8. Ferdinand von Zeppelin had been keeping a diary his entire life since early childhood. It is this diary, from which historians of science and technology learnt how he worked on his outstanding inventions. For example, the entry as of 25 March 1874: “A train must be close to big vessels in terms of sheer size. A gas tank should allow for lifting heavy loads. There should be machines setting the train in motion with propellers so that it can climb a certain height and fly horizontally. The gas tank should be divided into separate cells so that they can be filled in and emptied one by one... The machines should refill gas reserves...” Do not let the word “train” puzzle you as this is how the Count named the future Zeppelin.

 

9. The tipping point in the inventor’s favor was the report on the subject of “World Postal Services and Air Travel” given by the Chief Prussian Postmaster Heinrich von Stephan who suggested using airships for mail deliveries. Zeppelin understood that the new air machines could be used in a wider range of applications – both in warfare and in geographic explorations.

 

10. This is not to say that his ideas were received enthusiastically. There were all sorts of things – mockery, skepticism, lack of money. And even his argument about the military superiority that could be achieved with airships and improvement in the military strength of the country did not convince the German emperor. The nuisance daydreamer was promoted to general and then discharged from the army.

 

11. Von Zeppelin returned home, set up a workshop, hired engineers and started designing airships. The neighbors laughed and called the inventor the foolish Count. Even emperor Wilhelm II called the Count “the most foolish of all the Southern Germans.” Zeppelin then replied: “Of course, no one takes a hit for me because no one wants to plunge into darkness.

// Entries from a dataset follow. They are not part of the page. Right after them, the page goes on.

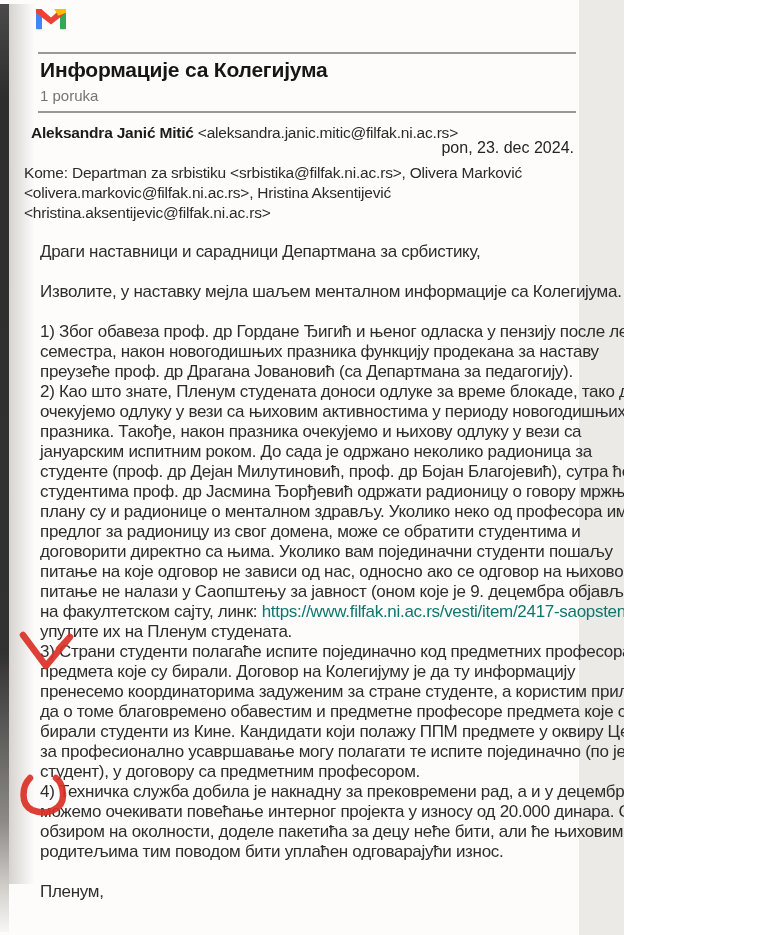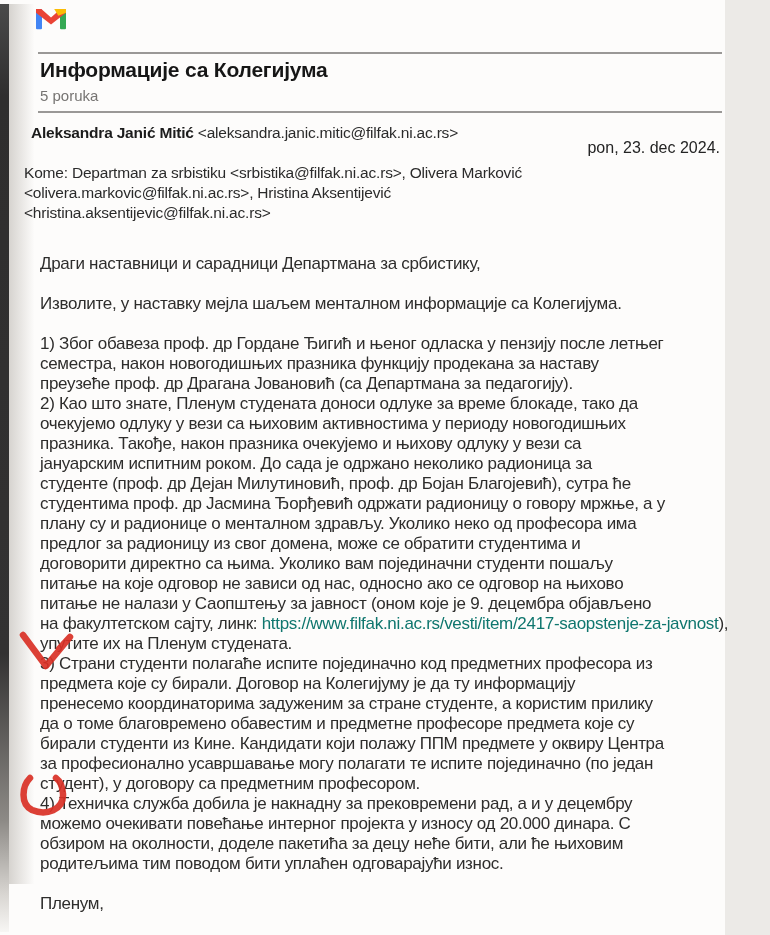"Информације са Колегијума" .stage { width: 770px -> 624px }
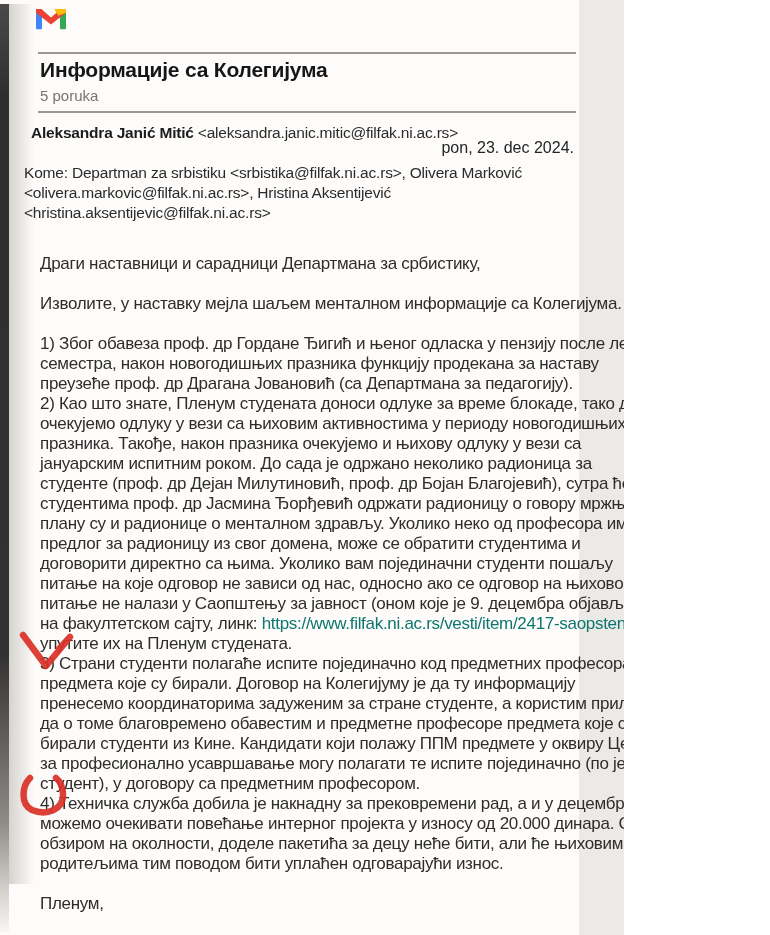"5 poruka" div.msg-count { text: 5 -> 1 }
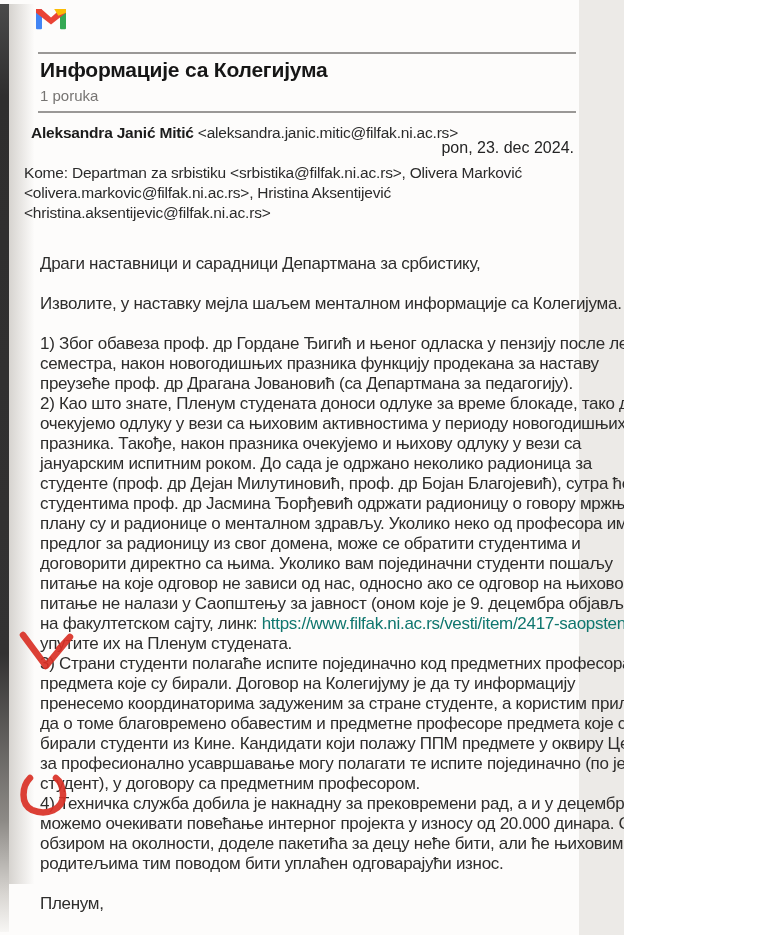"Драги наставници и сарадници Департмана" .body-text p { margin: 16px 0 20px 0 -> 4px 0 20px 0 }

But my goal is clear and my calculations are correct.” History showed that he was right.

 

12. Von Zeppelin built a rigid airship, named her LZ1, and made the first flight over Lake Constance on 2 July 1900. The count’s flight lasted for 17 minutes but then the engine failed, the airship had to make a forced water landing, and sustained damage. The test engineer was unhurt and continued experiments.

 

13. By the outbreak of the World War I, the Count’s airships, which were named Zeppelins after him, became a means of transportation. During the war, they were used to bomb London. After the war, they shuttled across the Atlantic Ocean and one of them even took an around-the-world flight.

 

14. It worked out nice for the Count eventually. He was no longer considered an idiot and the emperor also changed his mind and called von Zeppelin the greatest German in the 20th century.

 

15. Count Zeppelin died in 1917, before the end of World War I, therefore he did not witness either the provisional shutdown of the Zeppelin project due to the Treaty of Versailles or the second resurgence of the Zeppelins. Two rigid airships, the world-circling Graf Zeppelin and Graf Zeppelin II, twin to the Hindenburg, the explosion of which marked the decline of airships, were named after him.

 

16. Von Zeppelin left a mark in the mass culture. His granddaughter Countess Eva von Zeppelin once threatened to sue the British rock band Led Zeppelin for illegal use of their family name. But the story has a happy ending.